## [Task to complete]
Could you reproduce, word for word, everything below from the line containing "order number: PO425209 -> PO425649" down to the line containing "total: 426.24 -> 433.88", with both of those lines included and no others?

## [Records to process]
########################################

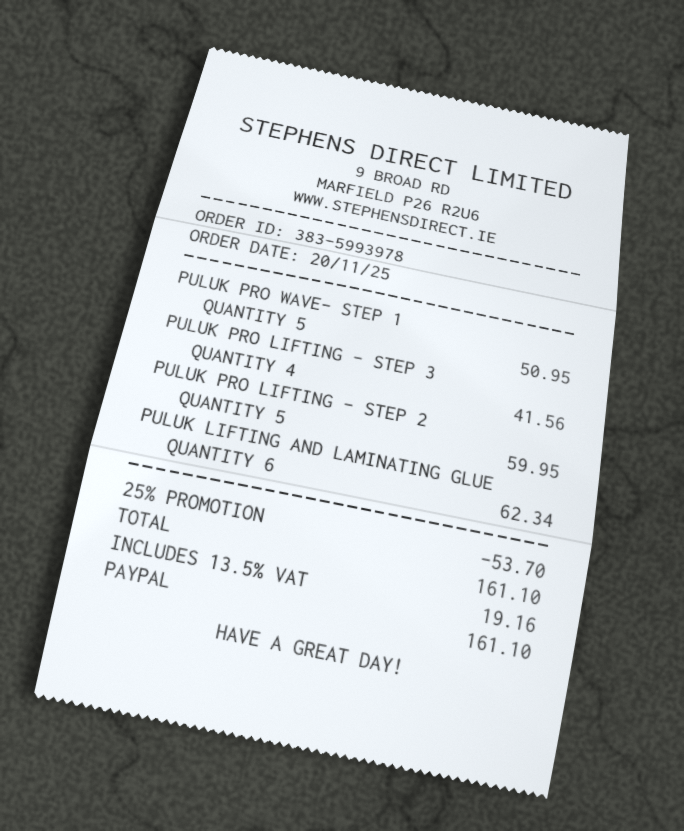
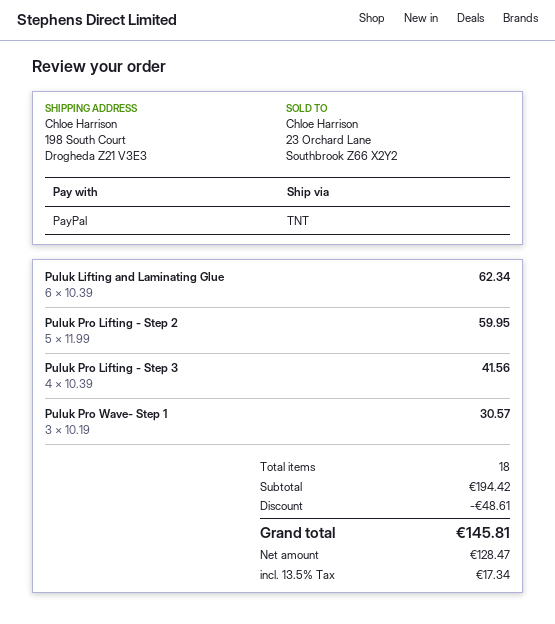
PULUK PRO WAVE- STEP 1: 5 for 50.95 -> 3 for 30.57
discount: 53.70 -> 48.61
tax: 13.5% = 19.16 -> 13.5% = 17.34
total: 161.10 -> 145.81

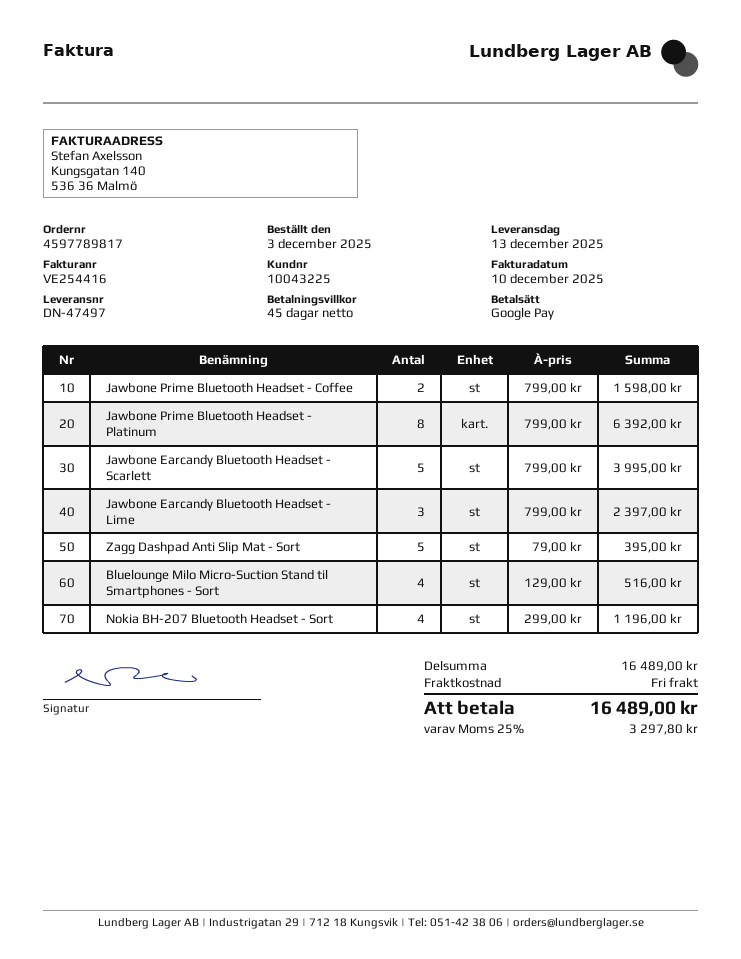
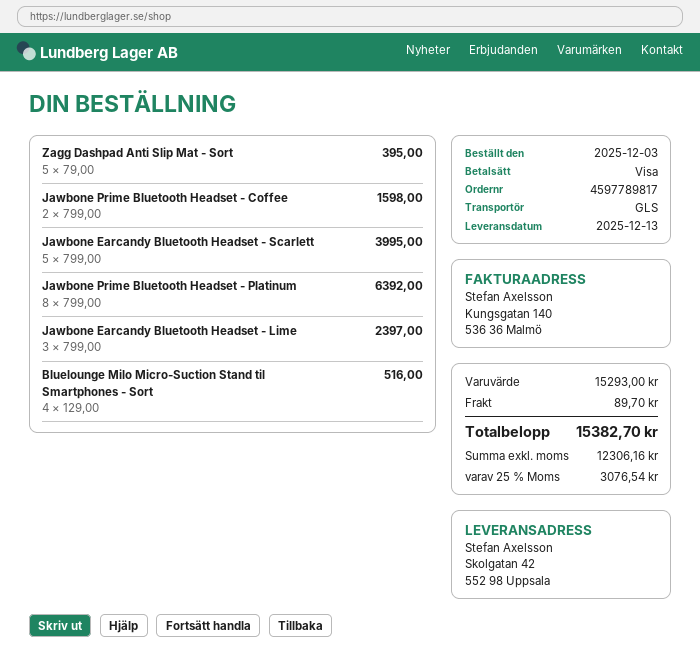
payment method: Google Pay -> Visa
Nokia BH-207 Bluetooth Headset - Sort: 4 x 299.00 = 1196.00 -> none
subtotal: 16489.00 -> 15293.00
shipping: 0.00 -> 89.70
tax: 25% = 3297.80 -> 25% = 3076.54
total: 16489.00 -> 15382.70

########################################

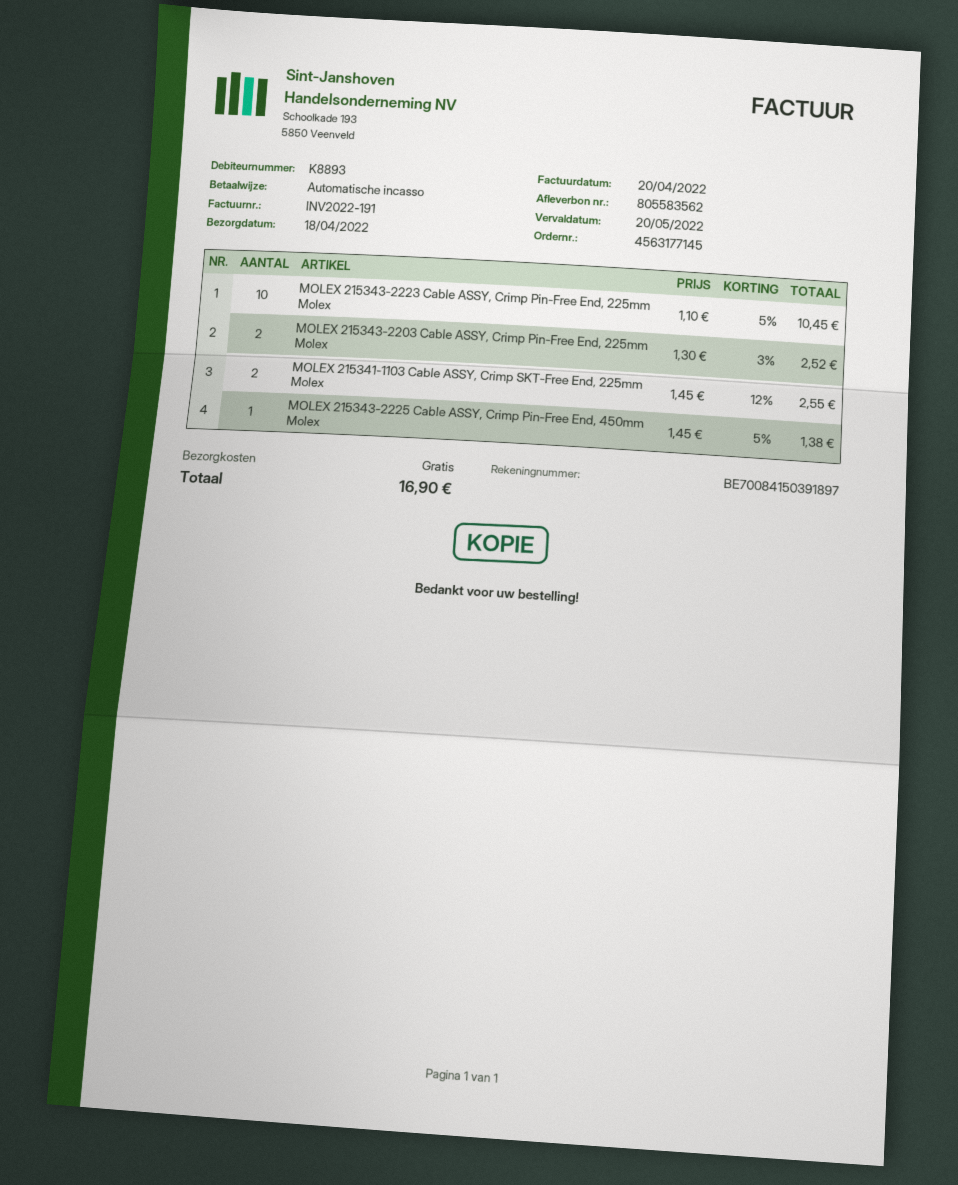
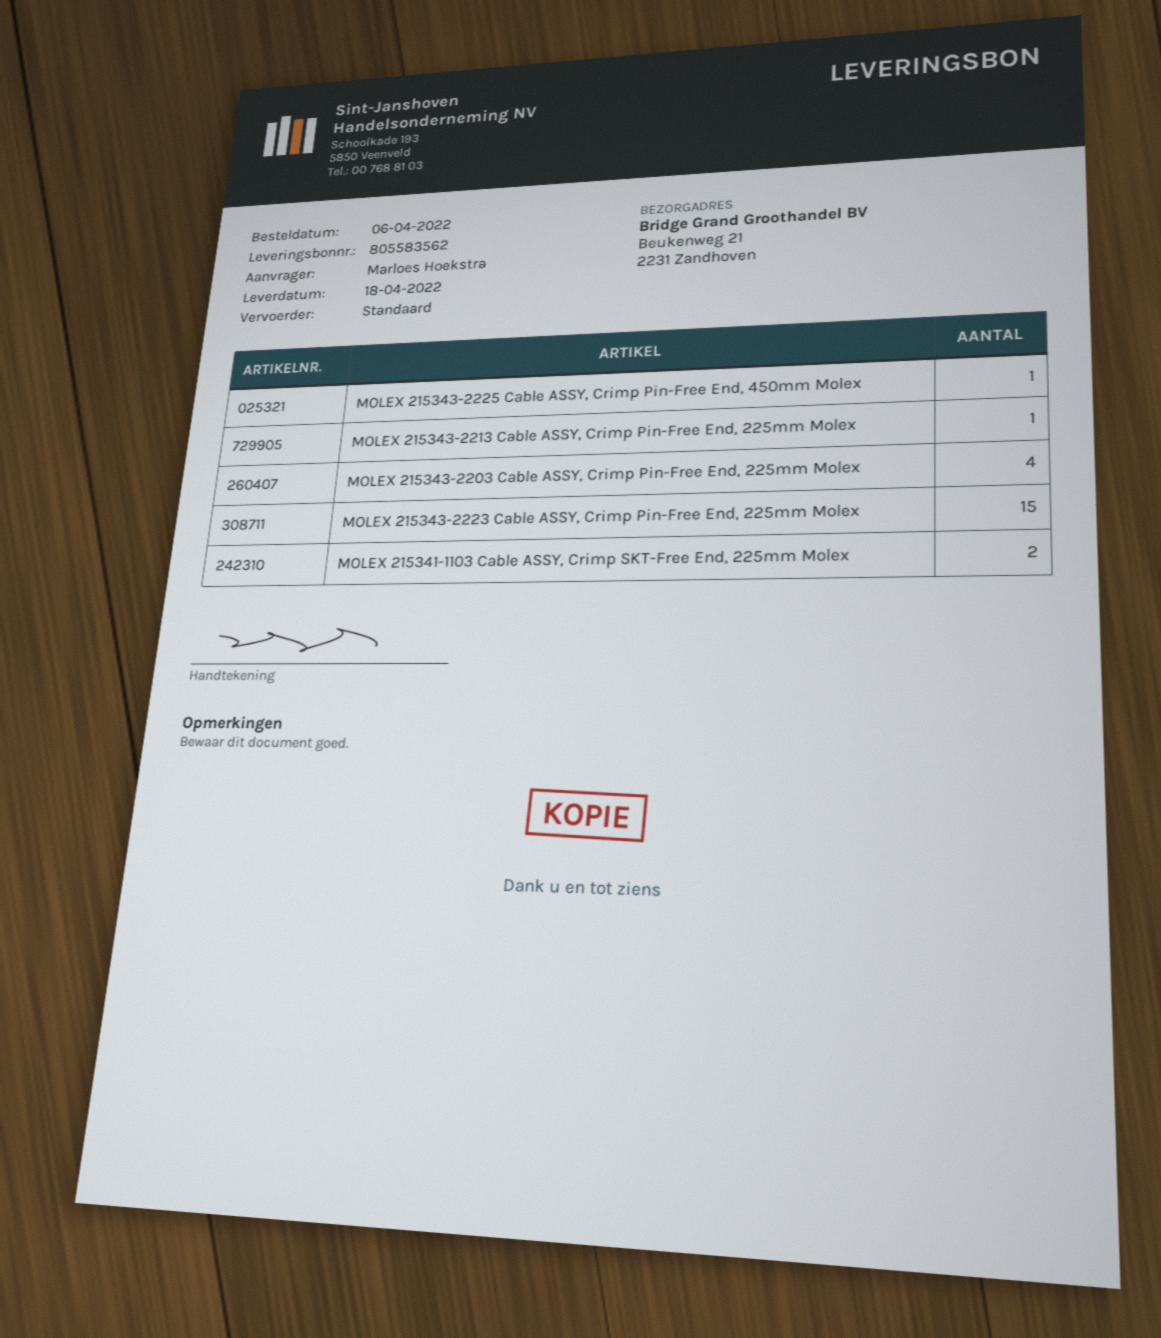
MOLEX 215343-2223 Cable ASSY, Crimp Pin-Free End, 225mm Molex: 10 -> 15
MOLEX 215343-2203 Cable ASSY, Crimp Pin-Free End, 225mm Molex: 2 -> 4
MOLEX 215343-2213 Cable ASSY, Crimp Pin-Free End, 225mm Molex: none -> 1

########################################

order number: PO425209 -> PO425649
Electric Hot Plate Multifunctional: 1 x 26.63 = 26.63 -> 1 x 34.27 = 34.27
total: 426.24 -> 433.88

########################################

## [Solution]
order number: PO425209 -> PO425649
Electric Hot Plate Multifunctional: 1 x 26.63 = 26.63 -> 1 x 34.27 = 34.27
total: 426.24 -> 433.88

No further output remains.